[Revision tracking records]
★ ★ ★ ★ ★ ★ ★

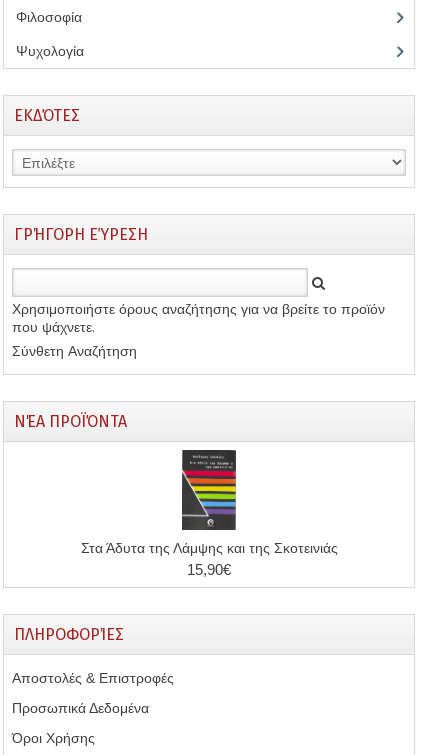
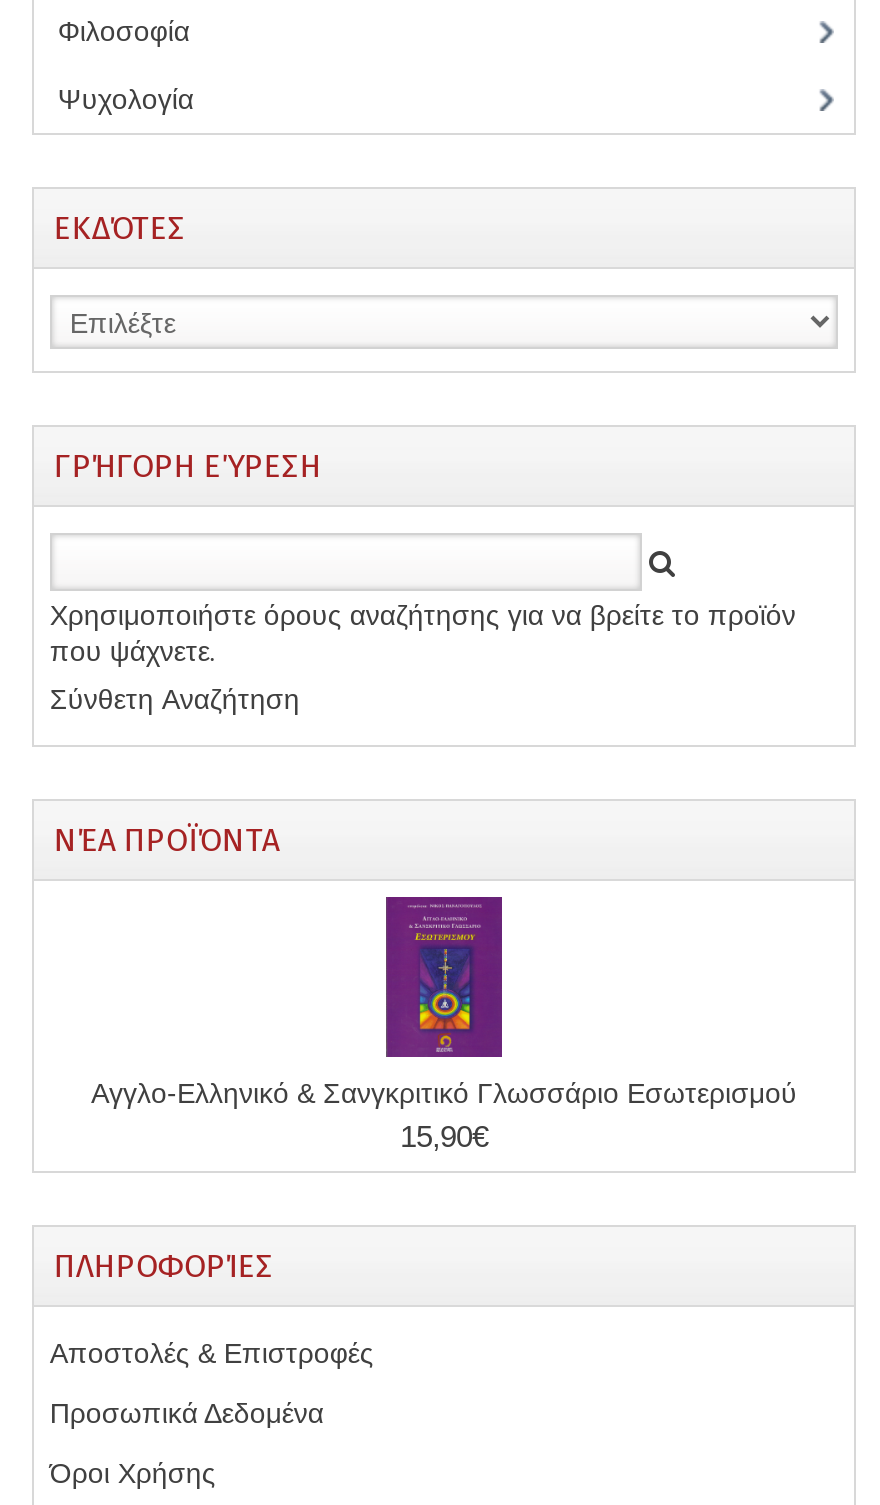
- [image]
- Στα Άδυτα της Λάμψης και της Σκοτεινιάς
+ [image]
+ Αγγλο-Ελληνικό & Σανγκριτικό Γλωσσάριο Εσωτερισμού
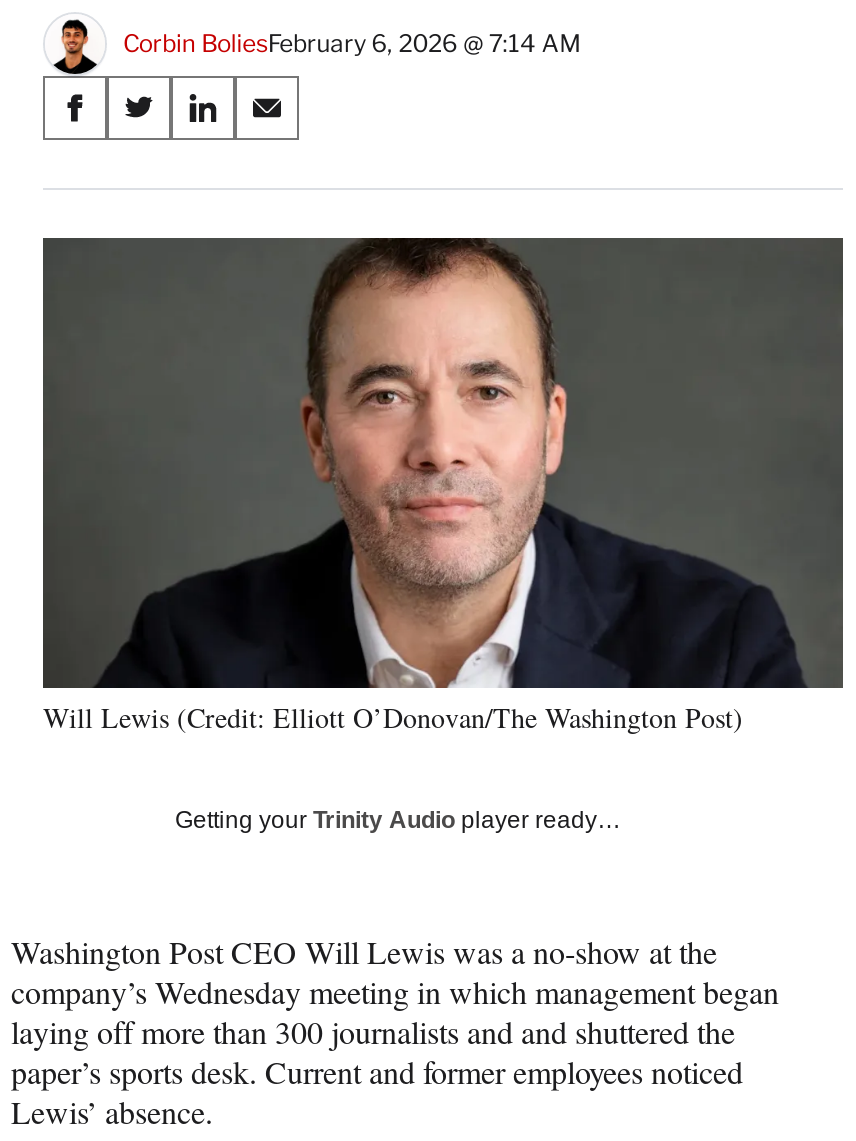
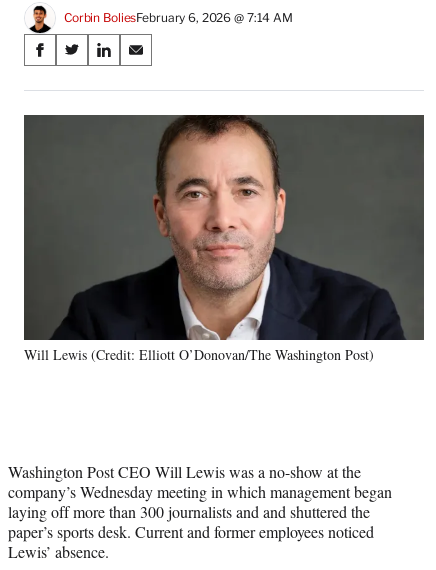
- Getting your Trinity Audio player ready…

★ ★ ★ ★ ★ ★ ★

## Action item:
Output every line of the records above unchanged, and keep the pictures out.

## Solution for this problem:
- [image]
- Στα Άδυτα της Λάμψης και της Σκοτεινιάς
+ [image]
+ Αγγλο-Ελληνικό & Σανγκριτικό Γλωσσάριο Εσωτερισμού
- Getting your Trinity Audio player ready…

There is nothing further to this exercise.